Consideriamo dunque il corpo non più un motore di atti naturali ma un “pro-motore” di
azioni simboliche, spostandoci da un contesto psico-fisiologico ad uno prettamente
epistemologico. Ciò è dovuto alla consapevolezza dello iato che separa uno status
cerebrale, sufficiente a mettere in atto le cinestesie, dai processi mentali che fanno sì
che i semplici movimenti ripetuti divengano interpretabili e possano assumere
gradualmente la fisionomia delle rappresentazioni culturali. U Eco affermò che la
postura adottata da un individuo viene colta dagli osservatori in maniera diversa da
come essa è percepita ed elaborata dalla mente dell’agente.
Aristotele
La nozione filosofica di atto naturale è stata articolata da nei due concetti
di necessità e possibilità. Egli ha abbinato la necessità alle azioni involontarie che
riguardano il funzionamento del corpo umano, e ha invece associato il concetto di
possibilità ai comportamenti prodotti volontariamente.
Distinse inoltre
-le azioni possibili, assegnandogli una qualificazione di tipo artistico, che trovarono
collocazione nell’alveo dell’estetica
-da quelle pratiche, alle quali assegnò una funzione prevalentemente tecnica,
collocate nell’elenco delle operazioni governate da regole.

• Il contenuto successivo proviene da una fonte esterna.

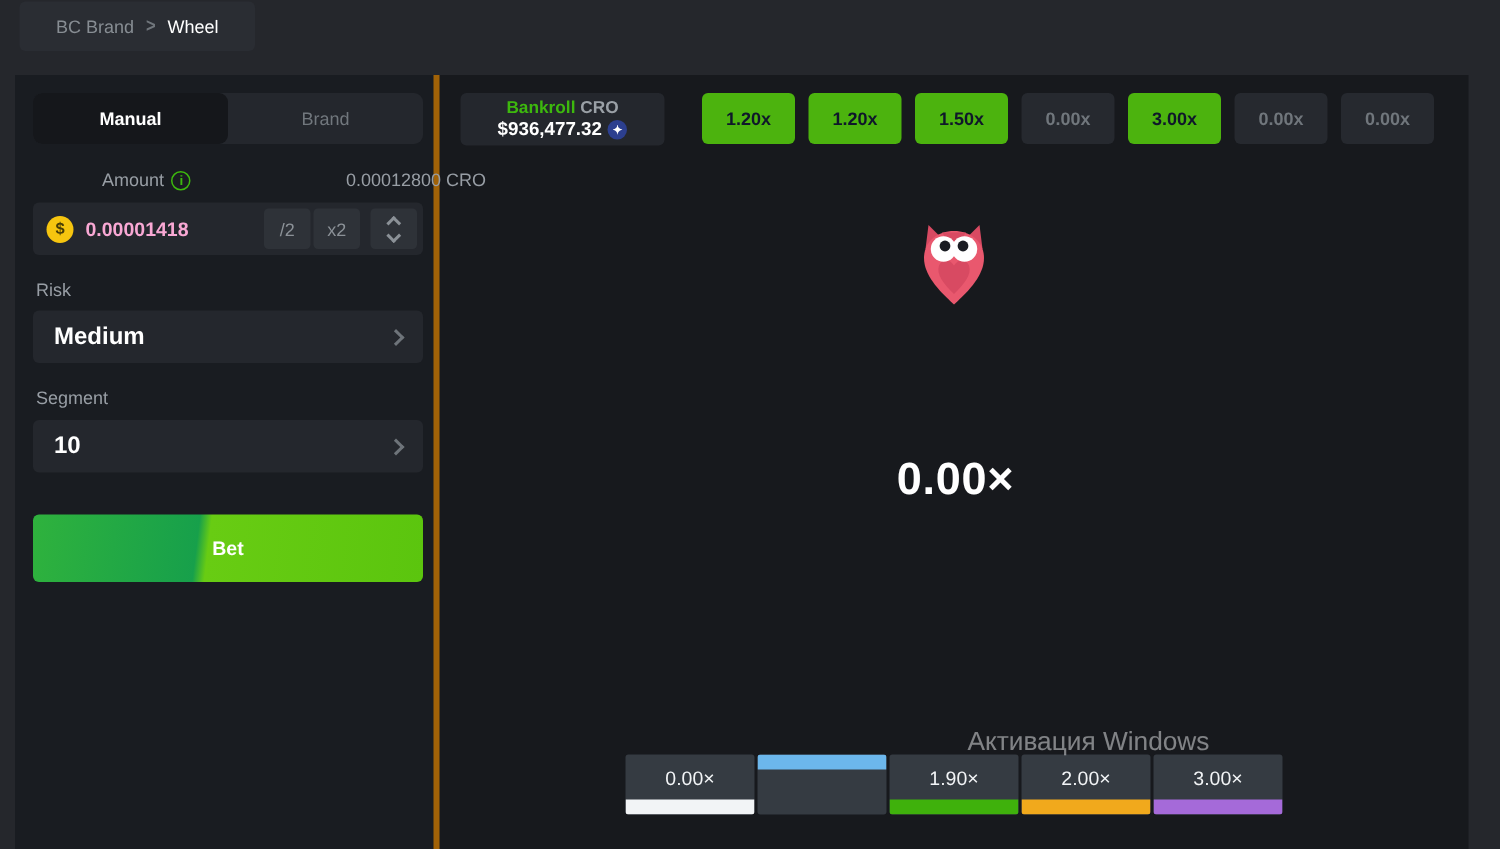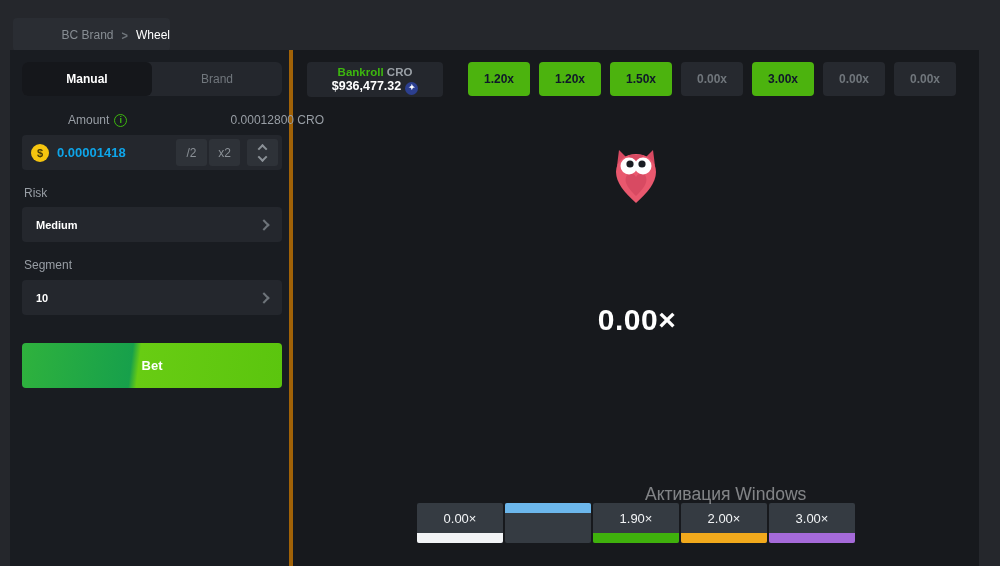--- a/index.html
+++ b/index.html
@@ -14,9 +14,9 @@
 
   
   .crumb {
-    position:absolute; left:13px; top:18px; height:33px; width:157px;
+    position:absolute; left:13px; top:1px; height:33px; width:157px;
     background:#2a2d33; border-radius:4px;
-    display:flex; align-items:center; justify-content:flex-end; gap:8px;
+    display:flex; align-items:center; justify-content:center; gap:8px;
     font-size:12px;
   }
   .crumb .brand { color:#878d93; }

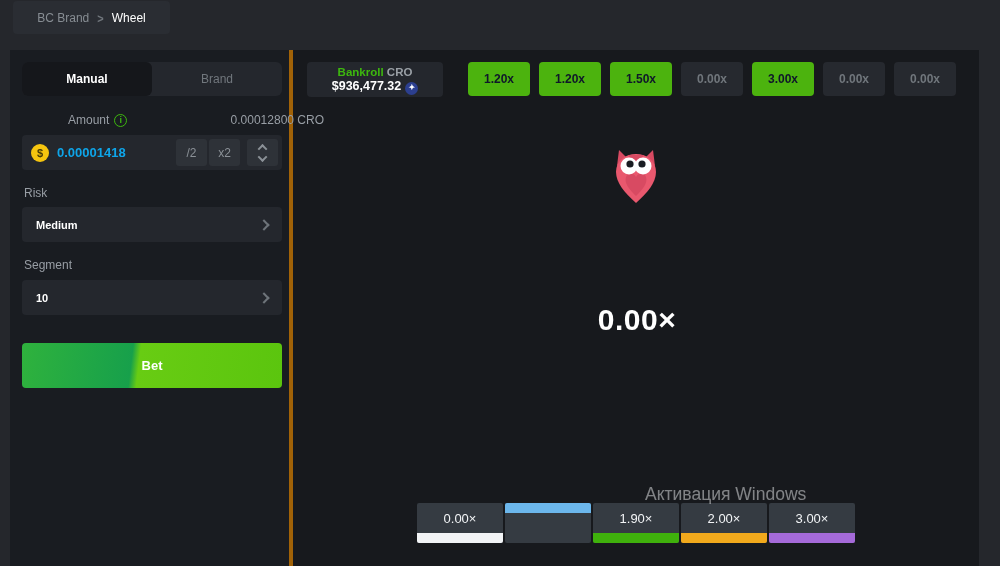--- a/index.html
+++ b/index.html
@@ -104,7 +104,7 @@
   .bankroll .l1 { font-size:11.5px; font-weight:bold; }
   .bankroll .l1 .bk { color:#3db80e; }
   .bankroll .l1 .cur { color:#9aa0a6; }
-  .bankroll .l2 { font-size:12.5px; font-weight:bold; color:#fff; display:flex; align-items:flex-end; gap:4px; }
+  .bankroll .l2 { font-size:12.5px; font-weight:bold; color:#fff; display:flex; align-items:center; gap:4px; }
   .cro-coin {
     width:13px; height:13px; border-radius:50%; background:#2c3f8f;
     color:#fff; font-size:8px; display:flex; align-items:center; justify-content:center;

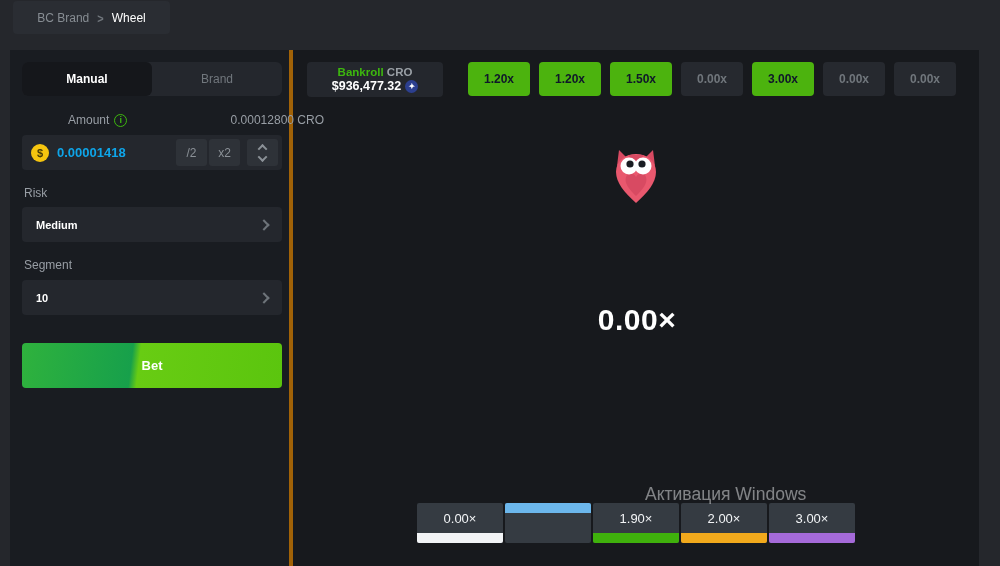--- a/index.html
+++ b/index.html
@@ -65,7 +65,7 @@
     color:#473c06; font-size:11px; font-weight:bold;
     display:flex; align-items:center; justify-content:center; flex:none;
   }
-  .amount-value { flex:1; margin-left:8px; font-size:13px; font-weight:bold; color:#0ea5e9; }
+  .amount-value { flex:1; margin-left:8px; font-size:13px; font-weight:bold; color:#f9a8d4; }
   .mini-btn {
     height:27px; width:31px; margin-left:2px; background:#2e3238; border-radius:3px;
     color:#8b9197; font-size:12px;

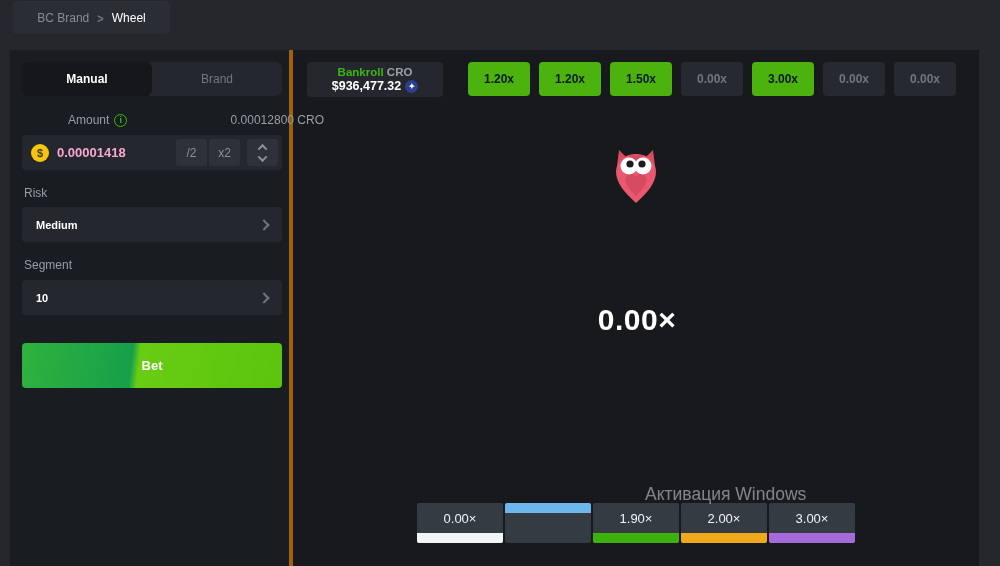--- a/index.html
+++ b/index.html
@@ -83,7 +83,7 @@
     display:flex; align-items:center; justify-content:space-between;
     padding:0 14px; cursor:pointer;
   }
-  .dropdown .val { font-size:11px; font-weight:bold; color:#fff; }
+  .dropdown .val { font-size:16px; font-weight:bold; color:#fff; }
   .dd-chev { width:8px; height:8px; border-right:2px solid #6e747a; border-top:2px solid #6e747a; transform:rotate(45deg); }
 
   .bet-btn {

San Tommaso propose la distinzione tra azioni transitive, correlate alla volontà di fare
qualcosa a partire da qualcos’altro; e immanenti, inerenti al soggetto che le percepiva.
Kant separò
-l’arte piacevole, che appare sotto forma di sensazione provocata da qualcos’altro
che assume in virtù di ciò la denominazione di oggetto piacevole
-dall’arte bella, che si riferisce all’elemento al quale tale qualificazione è riferita e che
avrà appunto la bellezza tra i propri requisiti intrinseci.
Alla luce della lettura segnica e veicolante, la danza odierna è corretto collocarla tra le
arti piacevoli, in quanto si ritiene che le cinestesie, pur essendo atti naturali,
possiedono grazie a ritmo e ricorsività una componente simbolica che le separa dai
comportamenti meramente pratici. Ciò permette di inquadrare le cinestesie in una
categoria ibrida che è sia naturale sia simbolica e questa chiave di lettura è l’unica a
spiegare perché è possibile riscontrare nelle cinestesie alcuni elementi convenzionali,
interpretabili con discrezionalità, ciò con criteri autonomi.